Miami WTA 1000 korty twarde
W trzeciej rundzie amerykańskiego turnieju (pula nagród 8 800 000 $) zmierzą się Magdalena Fręch (#105 WTA) i Varvara Gracheva (#54 WTA). 25-latka pochodząca z Łodzi w finale kwalifikacji uległa Nao Hibino (#137 WTA) 4:6, 6:7 (5). Udało się jej jednak wejść do drabinki głównej jako „szczęśliwa przegrana”. Polka była druga na liście oczekujących.

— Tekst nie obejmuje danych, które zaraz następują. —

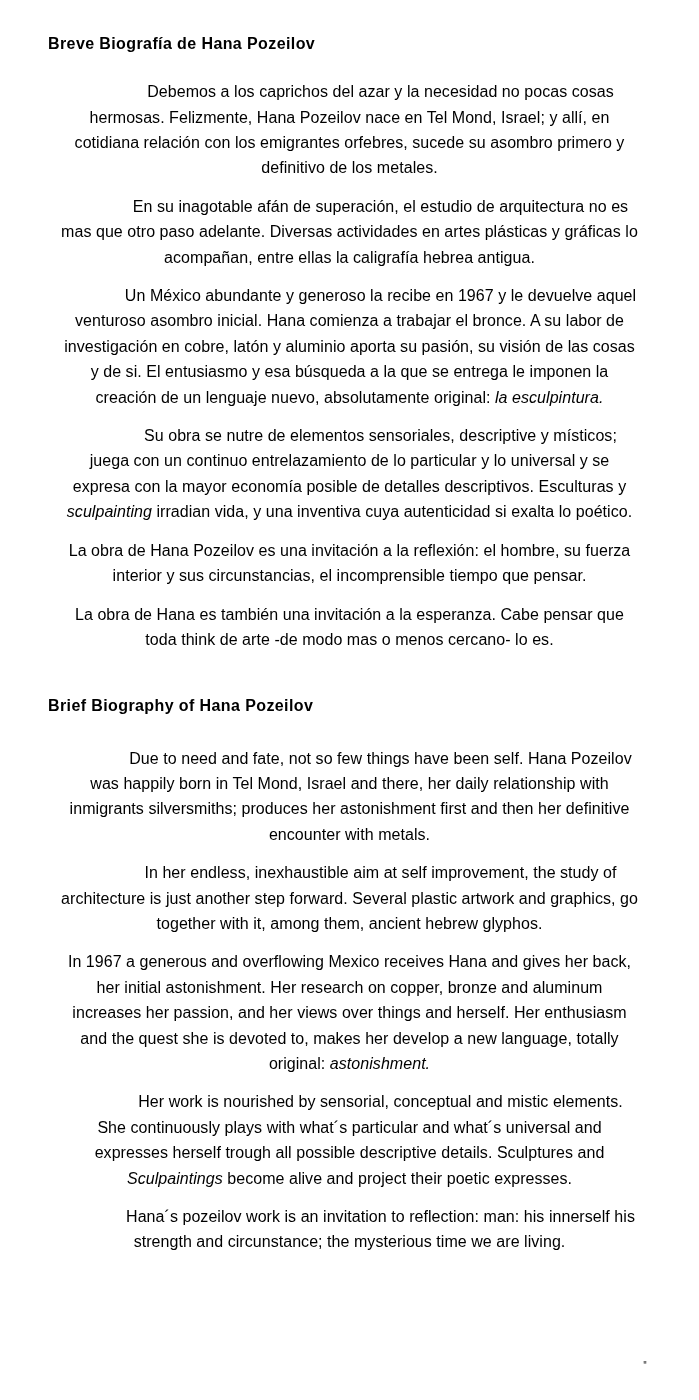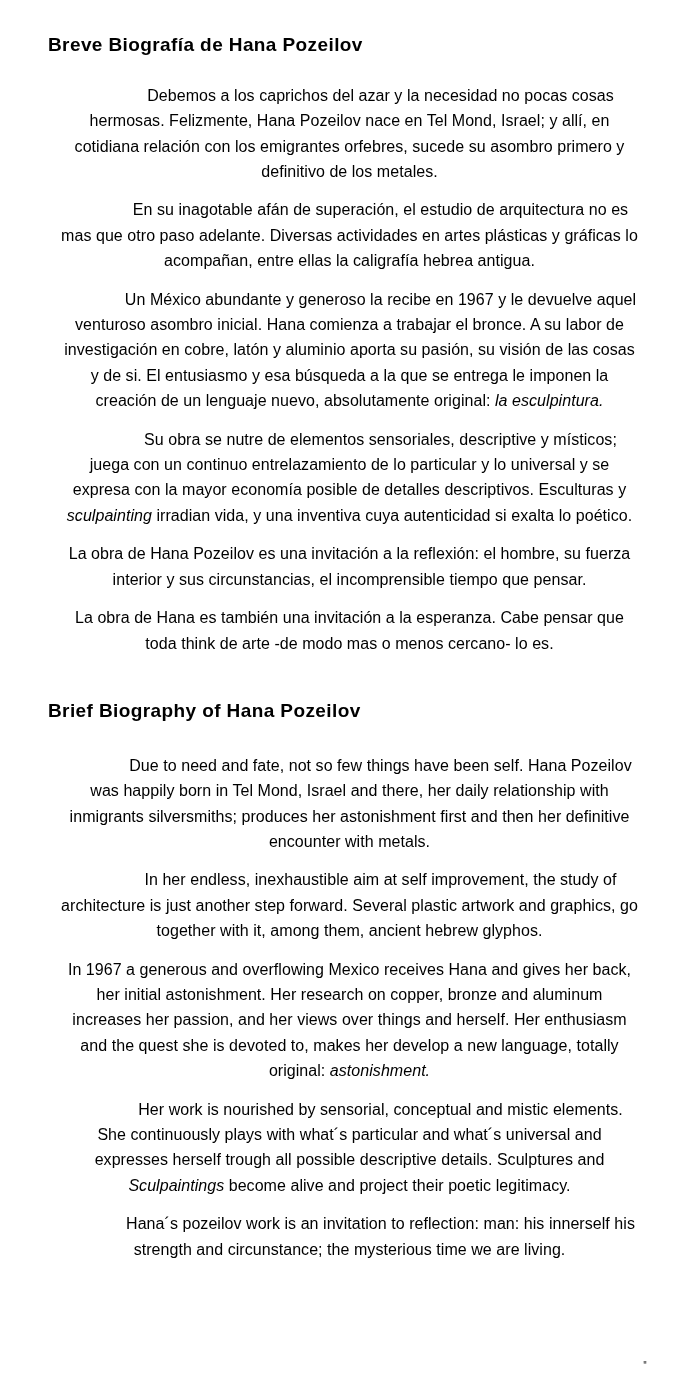--- a/index.html
+++ b/index.html
@@ -15,21 +15,21 @@
     overflow: hidden;
   }
   .page {
     position: relative;
     width: 699px;
     height: 1400px;
     box-sizing: border-box;
     padding: 34px 48px 0 48px;
   }
   .section-title {
-    font-size: 19px;
+    font-size: 16px;
     font-weight: bold;
     letter-spacing: 0.4px;
     line-height: 1.2;
     margin: 0 0 26px 0;
   }
   .section-title.second {
     margin-top: 44px;
     margin-bottom: 30px;
   }
   .para {
@@ -72,19 +72,19 @@
       <p class="para"><span>La obra de Hana Pozeilov es una invitación a la reflexión: el hombre, su fuerza interior y sus circunstancias, el incomprensible tiempo que pensar.</span></p>
       <p class="para"><span>La obra de Hana es también una invitación a la esperanza. Cabe pensar que toda think de arte -de modo mas o menos cercano- lo es.</span></p>
     </div>
 
   <h1 class="section-title second">Brief Biography of Hana Pozeilov</h1>
 
   <div id="english-body">
       <p class="para indent"><span>Due to need and fate, not so few things have been self. Hana Pozeilov was happily born in Tel Mond, Israel and there, her daily relationship with inmigrants silversmiths; produces her astonishment first and then her definitive encounter with metals.</span></p>
       <p class="para indent"><span>In her endless, inexhaustible aim at self improvement, the study of architecture is just another step forward. Several plastic artwork and graphics, go together with it, among them, ancient hebrew glyphos.</span></p>
       <p class="para"><span>In 1967 a generous and overflowing Mexico receives Hana and gives her back, her initial astonishment. Her research on copper, bronze and aluminum increases her passion, and her views over things and herself. Her enthusiasm and the quest she is devoted to, makes her develop a new language, totally original: </span><em>astonishment.</em></p>
-      <p class="para indent"><span>Her work is nourished by sensorial, conceptual and mistic elements. She continuously plays with what´s particular and what´s universal and expresses herself trough all possible descriptive details. Sculptures and </span><em>Sculpaintings</em><span> become alive and project their poetic legitimacy.</span></p>
+      <p class="para indent"><span>Her work is nourished by sensorial, conceptual and mistic elements. She continuously plays with what´s particular and what´s universal and expresses herself trough all possible descriptive details. Sculptures and </span><em>Sculpaintings</em><span> become alive and project their poetic expresses.</span></p>
       <p class="para indent"><span>Hana´s pozeilov work is an invitation to reflection: man: his innerself his strength and circunstance; the mysterious time we are living.</span></p>
     </div>
 
   <div class="artifact">''</div>
 
 </div>
 
 </body></html>

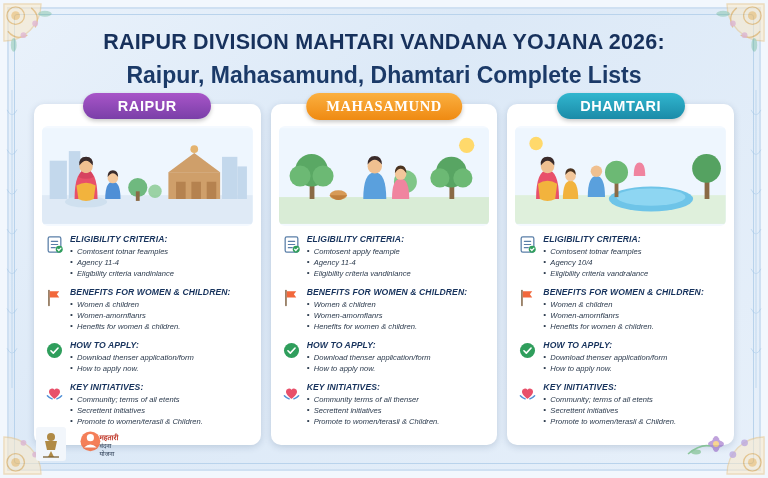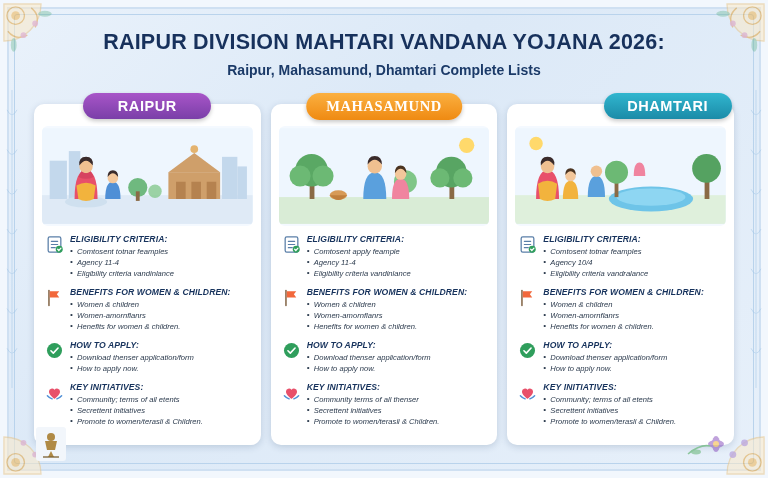--- a/index.html
+++ b/index.html
@@ -47,21 +47,21 @@
   .header {
     position: absolute; top: 30px; left: 40px; right: 40px;
     text-align: center;
   }
   .title-1 {
     font-size: 21.5px; font-weight: bold; color: #17315c;
     letter-spacing: .2px; line-height: 1.15;
   }
   .title-2 {
     margin-top: 7px;
-    font-size: 14px; font-weight: bold; color: #1b3a68;
+    font-size: 23px; font-weight: bold; color: #1b3a68;
     line-height: 1.15;
   }
 
   
   .cards {
     position: absolute; top: 104px; left: 34px; right: 34px;
     display: flex; gap: 10px;
   }
   .card {
     flex: 1 1 0;
@@ -78,21 +78,21 @@
     min-width: 128px;
     padding: 5px 20px;
     border-radius: 14px;
     color: #fff; font-weight: bold; font-size: 14.5px;
     text-align: center; letter-spacing: .6px;
     box-shadow: 0 2px 4px rgba(0,0,0,.22);
     white-space: nowrap;
   }
   .badge.raipur { background: linear-gradient(180deg,#a855c8,#7a3fa8); }
   .badge.mahasamund { background: linear-gradient(180deg,#fbb040,#ef8a12); font-family: Liberation Serif, serif; }
-  .badge.dhamtari { background: linear-gradient(180deg,#31b6cf,#1b8ba8); margin-left: 47px; }
+  .badge.dhamtari { background: linear-gradient(180deg,#31b6cf,#1b8ba8); }
 
   .illo {
     width: 100%; height: 100px;
     border-radius: 6px;
     overflow: hidden;
     background: #f4f9ff;
     margin-bottom: 8px;
   }
   .illo svg { display: block; width: 100%; height: 100%; }
 
@@ -597,20 +597,30 @@
   <div class="footer">
     <span class="emblem">
       <svg viewBox="0 0 30 34">
         <rect width="30" height="34" rx="3" fill="#f2f6fb"></rect>
         <g fill="#b08a45">
           <circle cx="15" cy="10" r="4"></circle>
           <path d="M9 14h12l-2 9h-8z"></path>
           <path d="M15 24l3 6h-6z"></path>
         </g>
         <path d="M7 30h16" stroke="#7a6130" stroke-width="1.3"></path>
+      </svg>
+    </span>
+    <span class="logo-mark">
+      <svg viewBox="0 0 60 40">
+        <circle cx="16" cy="17" r="11" fill="#f2683c" opacity=".85"></circle>
+        <circle cx="16" cy="13" r="4" fill="#fff"></circle>
+        <path d="M9 24q7-7 14 0z" fill="#fff"></path>
+        <text x="26" y="15" font-family="'Liberation Sans',sans-serif" font-size="8" fill="#c0392b" font-weight="bold">महतारी</text>
+        <text x="26" y="24" font-family="'Liberation Sans',sans-serif" font-size="7" fill="#2d3e55">वंदना</text>
+        <text x="26" y="33" font-family="'Liberation Sans',sans-serif" font-size="7" fill="#2d3e55">योजना</text>
       </svg>
     </span>
     <span class="footer-flourish">
       <svg viewBox="0 0 46 34">
         <g fill="#8e59c0" opacity=".75">
           <ellipse cx="30" cy="16" rx="8" ry="4"></ellipse>
           <ellipse cx="30" cy="16" rx="4" ry="8"></ellipse>
           <circle cx="30" cy="16" r="3" fill="#f2b33d"></circle>
         </g>
         <path d="M2 26q12-10 22-8" stroke="#6fb97f" stroke-width="1.6" fill="none"></path>

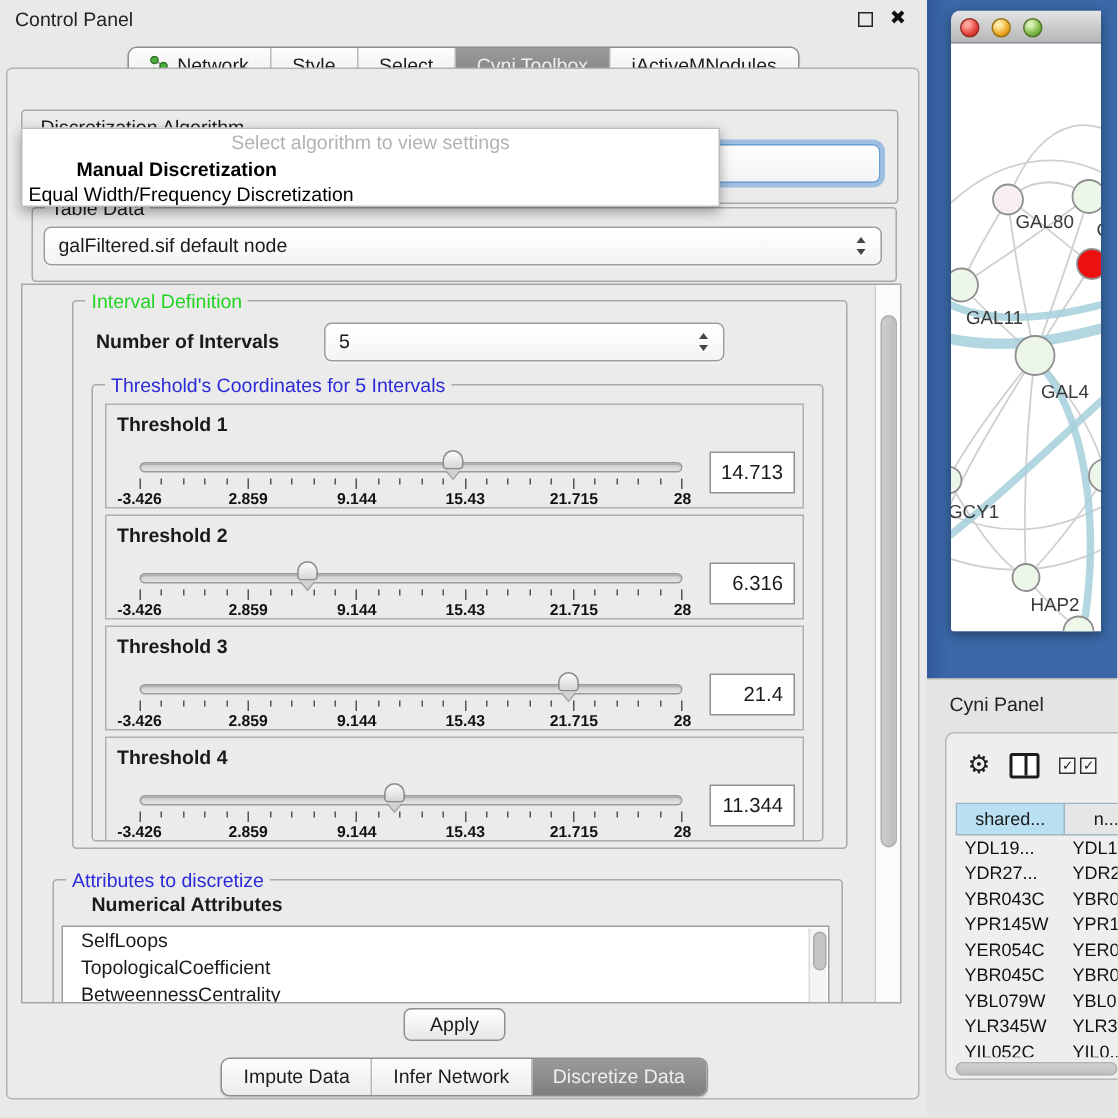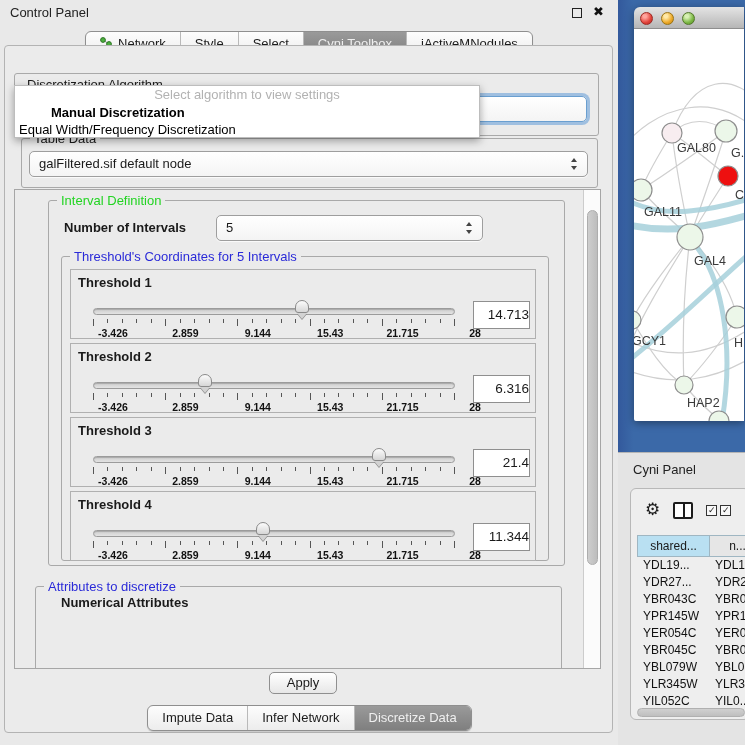--- a/index.html
+++ b/index.html
@@ -59,37 +59,37 @@
                   background:linear-gradient(#cdcdcd,#e3e3e3); border:1px solid #9b9b9b;
                   box-shadow:inset 0 1px 1px rgba(0,0,0,.18); }
   .slider-thumb { position:absolute; top:30px; width:14px; height:13px; border-radius:7px 7px 3px 3px;
                   background:linear-gradient(#fcfcfc,#d6d6d6); border:1px solid #8a8a8a; z-index:2; }
   .slider-thumb:after { content:""; position:absolute; left:1px; top:12px;
                         border-left:5.5px solid transparent; border-right:5.5px solid transparent;
                         border-top:6px solid #d2d2d2; filter:drop-shadow(0 1px 0 #8a8a8a); }
   .tick-row { position:absolute; left:22px; top:49px; width:362px; height:8px; display:flex; justify-content:space-between; }
   .tick { width:1px; background:#555; height:4px; }
   .tick.major { height:7px; }
-  .scale-row { position:absolute; left:22px; top:57px; width:362px; height:12px; font-size:10.5px; font-weight:bold; color:#111;margin-left:20px; }
+  .scale-row { position:absolute; left:22px; top:57px; width:362px; height:12px; font-size:10.5px; font-weight:bold; color:#111; }
   .scale-row span { position:absolute; transform:translateX(-50%); white-space:nowrap; }
   .valuebox { position:absolute; left:402px; top:31px; width:57px; height:28px; background:#ffffff;
-              border:1px solid #8f8f8f; font-size:13.5px; line-height:26px; text-align:right; }
+              border:1px solid #8f8f8f; font-size:13.5px; line-height:26px; text-align:right; padding-right:7px; }
   
   .attr-list { position:absolute; left:5px; top:30px; width:512px; height:55px; background:#ffffff;
                border:1px solid #9b9b9b; overflow:hidden; }
   .attr-item { font-size:13px; line-height:18px; padding-left:12px; white-space:nowrap; }
   .attr-vsb { position:absolute; right:1px; top:1px; width:12px; height:53px; background:#f4f4f4; border-left:1px solid #ddd; }
   .attr-vsb-thumb { position:absolute; left:1.5px; top:2px; width:9px; height:26px; border-radius:5px; background:#c4c4c4; border:1px solid #aaa; }
   .btn { position:absolute; background:linear-gradient(#ffffff,#e7e7e7); border:1px solid #8f8f8f;
          border-radius:5px; font-size:13px; text-align:center; cursor:default; }
   
   .desktop-right { position:absolute; left:618px; top:0; width:127px; height:745px; }
   .blue-bg { position:absolute; left:0; top:0; width:100%; height:452px;
              background:linear-gradient(90deg,#33599c,#3b69a8 12%); }
-  .net-window { position:absolute; left:16px; top:7px; width:110px; height:414px;
+  .net-window { position:absolute; left:16px; top:7px; width:100px; height:414px;
                 border-radius:6px 0 0 2px; overflow:hidden; box-shadow:0 2px 8px rgba(0,0,0,.4); }
   .net-titlebar { height:22px; background:linear-gradient(#e4e4e4,#b6b6b6); border-bottom:1px solid #8e8e8e; position:relative; }
   .traffic { position:absolute; top:4.5px; width:13px; height:13px; border-radius:50%; }
   .traffic.red    { left:6px;  background:radial-gradient(circle at 35% 30%,#ffa49c 15%,#e2433a 60%,#b02721); border:1px solid #9c2a24; }
   .traffic.yellow { left:27px; background:radial-gradient(circle at 35% 30%,#ffe9a8 15%,#eda928 60%,#c07f12); border:1px solid #9a7413; }
   .traffic.green  { left:48px; background:radial-gradient(circle at 35% 30%,#d8f0b4 15%,#7cb845 60%,#578c27); border:1px solid #53772a; }
   .net-canvas { height:392px; background:#ffffff; position:relative; }
   
   .table-region { position:absolute; left:0; top:452px; width:127px; height:293px; background:#e4e4e4; border-top:1px solid #b5b5b5; }
   .tp-title { position:absolute; left:15px; top:9px; font-size:13px; color:#222; }
@@ -355,20 +355,28 @@
                 <span style="left: 100%;">28</span>
               </div>
             <div class="valuebox">11.344</div>
           </div>
         </div>
       </div>
 
       <div class="group" style="left:20px; top:396px; width:527px; height:100px;">
         <span class="gtitle blue">Attributes to discretize</span>
         <span style="position:absolute; left:25px; top:8px; font-weight:bold;">Numerical Attributes</span>
+        <div class="attr-list">
+          <div class="attr-item">SelfLoops</div>
+          <div class="attr-item">TopologicalCoefficient</div>
+          <div class="attr-item">BetweennessCentrality</div>
+          <div class="attr-vsb">
+            <div class="attr-vsb-thumb"></div>
+          </div>
+        </div>
       </div>
 
       <div class="vsb">
         <div class="vsb-thumb"></div>
       </div>
     </div>
 
     <div class="btn" style="left:264px; top:626px; width:68px; height:22px; line-height:20px;">Apply</div>
 
     <div class="tabstrip" style="top:659px; width:609px;">

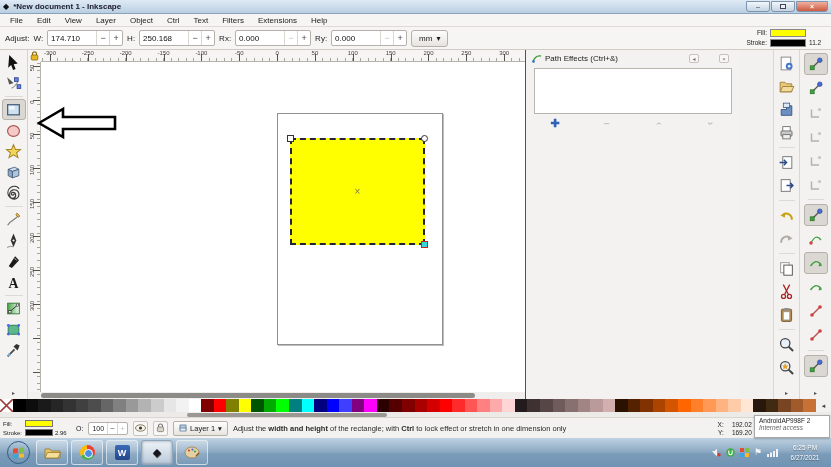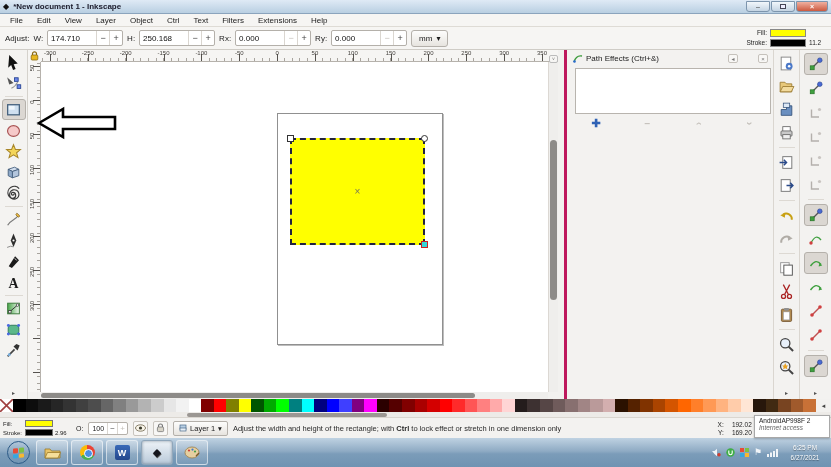--- a/index.html
+++ b/index.html
@@ -80,21 +80,21 @@
   #arrow-annot { position:absolute; left:36px; top:106px; z-index:40; }
 
   
   #vscroll { position:absolute; left:548px; top:62px; width:10px; height:330px; background:#efeeec; border-left:1px solid #dcd8d3; }
   #vscroll .thumb { position:absolute; left:1px; top:78px; width:7px; height:160px; background:#8d8b88; border-radius:4px; }
   #vscroll .cap { position:absolute; left:0; top:-7px; width:9px; height:8px; border:1px solid #bbb; border-radius:2px; background:#f6f5f3; font-size:5px; text-align:center; color:#777; line-height:7px; }
   #hscroll { position:absolute; left:41px; top:392px; width:507px; height:7px; background:#efeeec; }
   #hscroll .thumb { position:absolute; left:0px; top:1px; width:434px; height:5px; background:#8d8b88; border-radius:3px; }
 
   
-  #panel { position:absolute; left:564px; top:50px; width:215px; height:349px; background:#f3f2f0; border-left:3px solid #be185d; }
+  #panel { position:absolute; left:525px; top:50px; width:215px; height:349px; background:#f3f2f0; border-left:1px solid #be185d; }
   #panel-title { display:flex; align-items:center; gap:3px; padding:4px 6px 2px 6px; }
   #panel-title .t { font-size:8px; color:#222; }
   .mini-btn { width:10px; height:9px; border:1px solid #c5c1bb; border-radius:2px; background:#f8f7f5;
     display:flex; align-items:center; justify-content:center; font-size:6px; color:#777; line-height:1; }
   #panel-title .sp { flex:1; }
   #lpe-list { margin:3px 8px 0 8px; height:46px; background:#fff; border:1px solid #b8b4ae; }
   #lpe-btns { display:flex; justify-content:space-between; padding:3px 22px 1px 22px; align-items:center; }
   #lpe-btns .pbtn { font-size:10px; font-weight:bold; color:#c4c0ba; width:14px; text-align:center; }
   #lpe-btns .pbtn.add { color:#2f62b5; font-size:11px; }
   .chev { display:inline-block; transform:rotate(-90deg); font-size:10px; }
@@ -702,21 +702,21 @@
       </svg>
     </div>
     <div id="layer-dd">
       <svg width="8" height="8" viewBox="0 0 8 8">
         <rect x="1" y="1" width="6" height="4.5" fill="#b8cfe4" stroke="#4a6a8a" stroke-width="0.7"></rect>
         <rect x="1" y="4" width="6" height="3" fill="#e6eef6" stroke="#4a6a8a" stroke-width="0.7"></rect>
       </svg>
       <span>Layer 1</span>
       <span>▾</span>
     </div>
-    <div id="sb-msg"><span>Adjust the </span><span style="font-weight: normal;">width and height</span><span> of the rectangle; with </span><span style="font-weight: bold;">Ctrl</span><span> to lock effect or stretch in one dimension only</span></div>
+    <div id="sb-msg"><span>Adjust the </span><span style="font-weight: bold;">width and height</span><span> of the rectangle; with </span><span style="font-weight: bold;">Ctrl</span><span> to lock effect or stretch in one dimension only</span></div>
     <div id="sb-xy">
       <span>X:</span>
       <span>192.02</span>
       <span>Y:</span>
       <span>169.20</span>
     </div>
     <span class="sb-lbl">Z:</span>
     <div class="sb-spin">
       <span class="value" style="width:26px;text-align:right">34%</span>
       <span class="sbtn">−</span>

Po wycofaniu się z tych rozgrywek Igi Świątek (#1 WTA) wskoczyła na pierwsze miejsce. Kiedy Shuai Zhang (#27 WTA) zrezygnowała z udziału w Miami Open z powodu choroby, Magda zameldowała się od razu w drugiej rundzie. W niej okazała się górą nad Eriką Andreevą [WC]. W pierwszym secie dziewczyny pewnie wygrywały własne gemy do stanu 4:5.
Wtedy Rosjanka wykorzystała szansę na przełamanie i odskoczyła na 4:6. Polka nie zraziła się tą stratą. W drugiej i trzeciej partii podniosła poziom swojego tenisa i zasłużenie pokonała nastolatkę (#128 WTA) 4:6, 6:1, 6:1. Następną rywalką Fręch będzie Gracheva [Q]. 22-latka wygrała w Miami z Reką Lucą Jani (#130 WTA), Peyton Stearns (#118 WTA), Maryną Zanevską (#78 WTA) i Ons Jabeur (#5 WTA).
Rosjanka rozprawiła się z dwukrotną finalistką imprez wielkoszlemowych w dwóch odsłonach 6:2, 6:2. Magda i Varvara jeszcze nigdy nie grały przeciwko sobie. Uważam, że 22-latka wykorzysta dobrą passę z ostatnich tygodni (finał ATX Open i 1/8 finału BNP Paribas Open) i będzie lepsza od Polki.